Christliche Krankenhaushilfe

25 Jahre Christliche Krankenhaushilfe (CKH)

Krank sein bedeutet in aller Regel nicht nur Einbuße an persönlichem Wohlbefinden, sondern bringt für viele Menschen oftmals auch einschneidende Veränderungen in ihrem Alltag mit sich. Diese Schwierigkeiten zu überwinden vermögen Medizin und Technik nur zu einem Teil zu bewältigen.
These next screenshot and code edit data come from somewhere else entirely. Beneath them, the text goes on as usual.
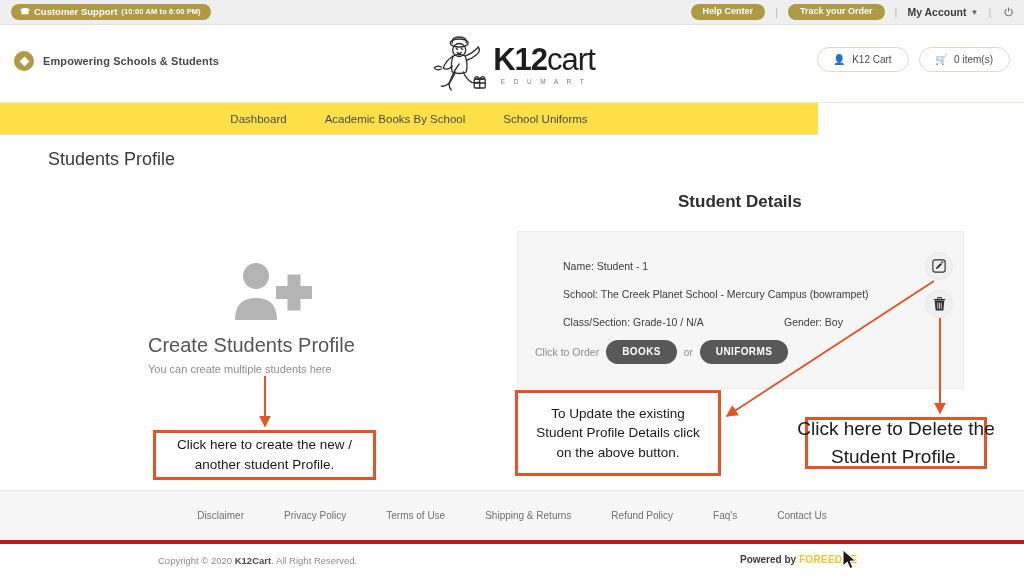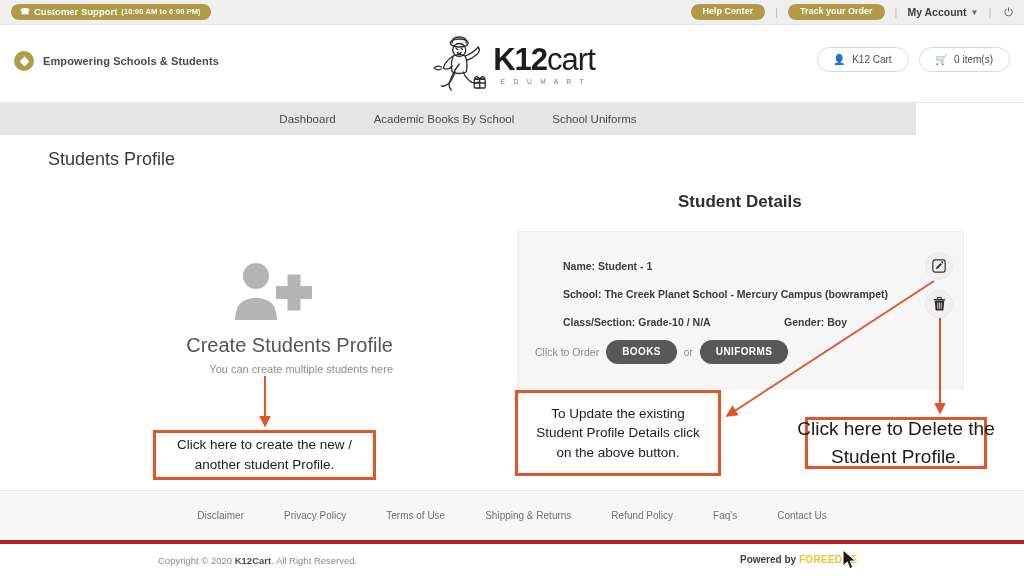"Dashboard" .nav { background: #e5e5e5 -> #fde047; width: 916px -> 818px }
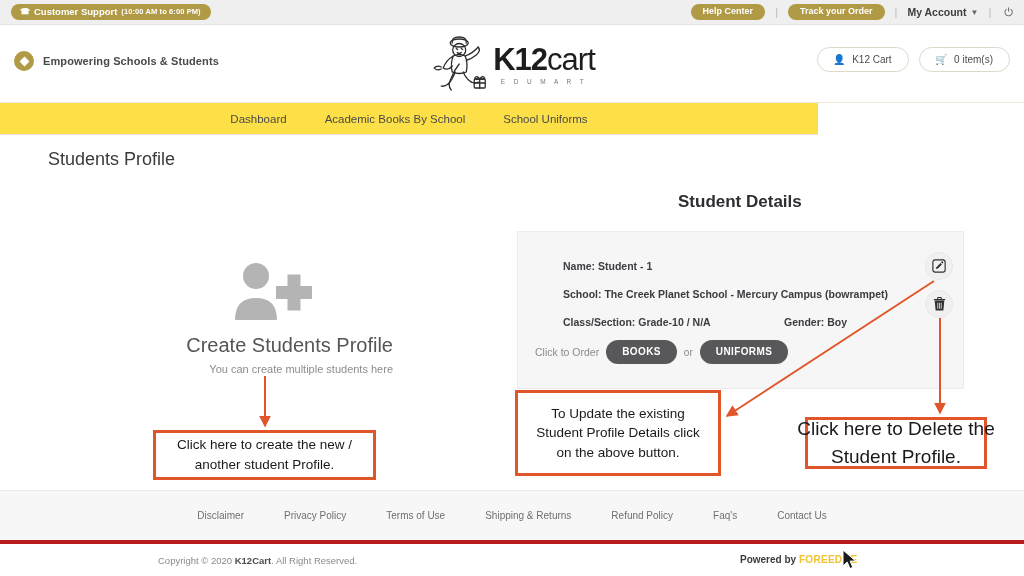"Name: Student - 1" .sd-line { font-weight: bold -> normal }
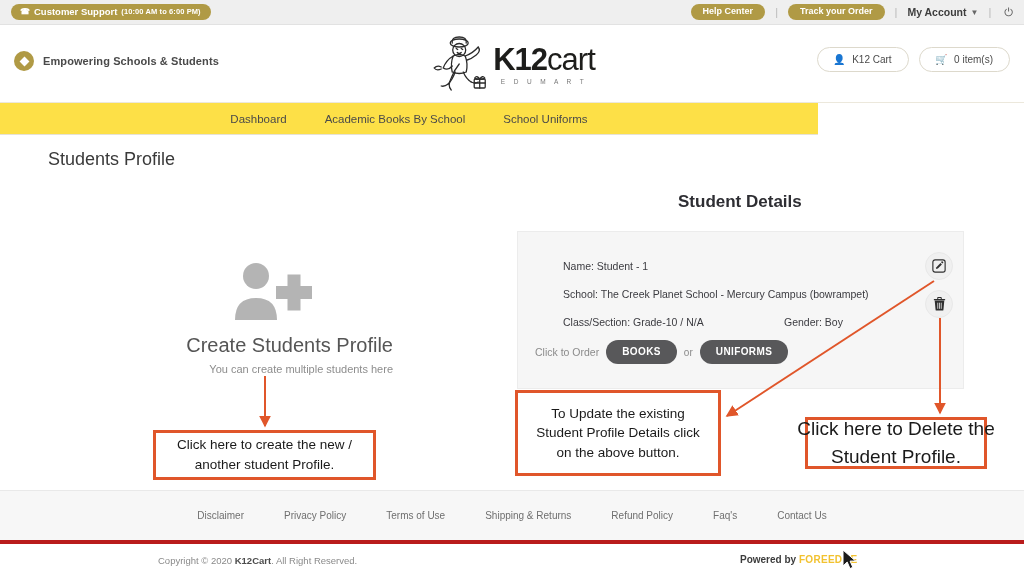"Create Students Profile" .create-block { text-align: right -> left }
Gefragt sind gleichermaßen Anteilnahme am schweren Schicksal des Kranken, wie z.B. die Gelegenheit, sich über die plötzlich veränderte Lebenssituation mit einem anderen Menschen besprechen und von ihm Unterstützung erfahren zu können. Auf diesem Wege fasst der von seiner Krankheit stark beeinflusste Patient häufig wieder Lebensmut, der für seine Gesundung ein unerlässliches Elixier bedeutet. Die Erkenntnis, Kranken und Hilfsbedürftigen auf diese Weise zur Seite zu stehen, machten sich vor 25 Jahren, in Fortführung der Idee der Stifterin der St.Vincentius-Kliniken Karlsruhe, Amalie Baader, tatkräftige Karlsruher Bürgerinnen zu eigen und gründeten 1976 an diesem Krankenhaus die "Christliche Krankenhaushilfe". Als Gründungsinitiatoren sind hier Sophie Neumann, Ursula Fink und Liselotte Zierlein zu nennen. Die heute in dieser Gruppe ehrenamtlich tätigen Damen und (zwischenzeitlich auch) Herren, engagieren sich mehrmals in der Woche in diesem sozialen Dienst. Dazu gehören die Begleitung des Patienten bei der Aufnahme in der Klinik ebenso wie Bereitschaft zu
Gesprächen im zwischenmenschlichen Bereich und die Übernahme kleiner persönlicher Dienste, die dem Kranken den stationären Aufenthalt in der Klinik erleichtern sollen. Die hierdurch vermittelte mitmenschliche Nähe, Zuwendung und Aufmerksamkeit für die Sorgen und oftmals auch Ängste des Kranken stellen einen wertvollen Beitrag zu seiner Wiedergenesung dar. Der Phantasie, den Fähigkeiten und dem Einfühlungsvermögen der Mitarbeiterinnen und Mitarbeiter sind dabei keine Grenzen gesetzt. Mit Stolz blickt die CKH auf ihre 25-jährige Tätigkeit zurück und alle, die hier Verantwortung übernommen haben, hoffen, diesen Dienst zum Wohle kranker Menschen noch lange fortführen zu können, was jedoch auch davon abhängt, dass sich immer wieder Menschen finden, die bereit sind, eine solche soziale Aufgabe zum Wohle der Allgemeinheit mit zu tragen und zu übernehmen.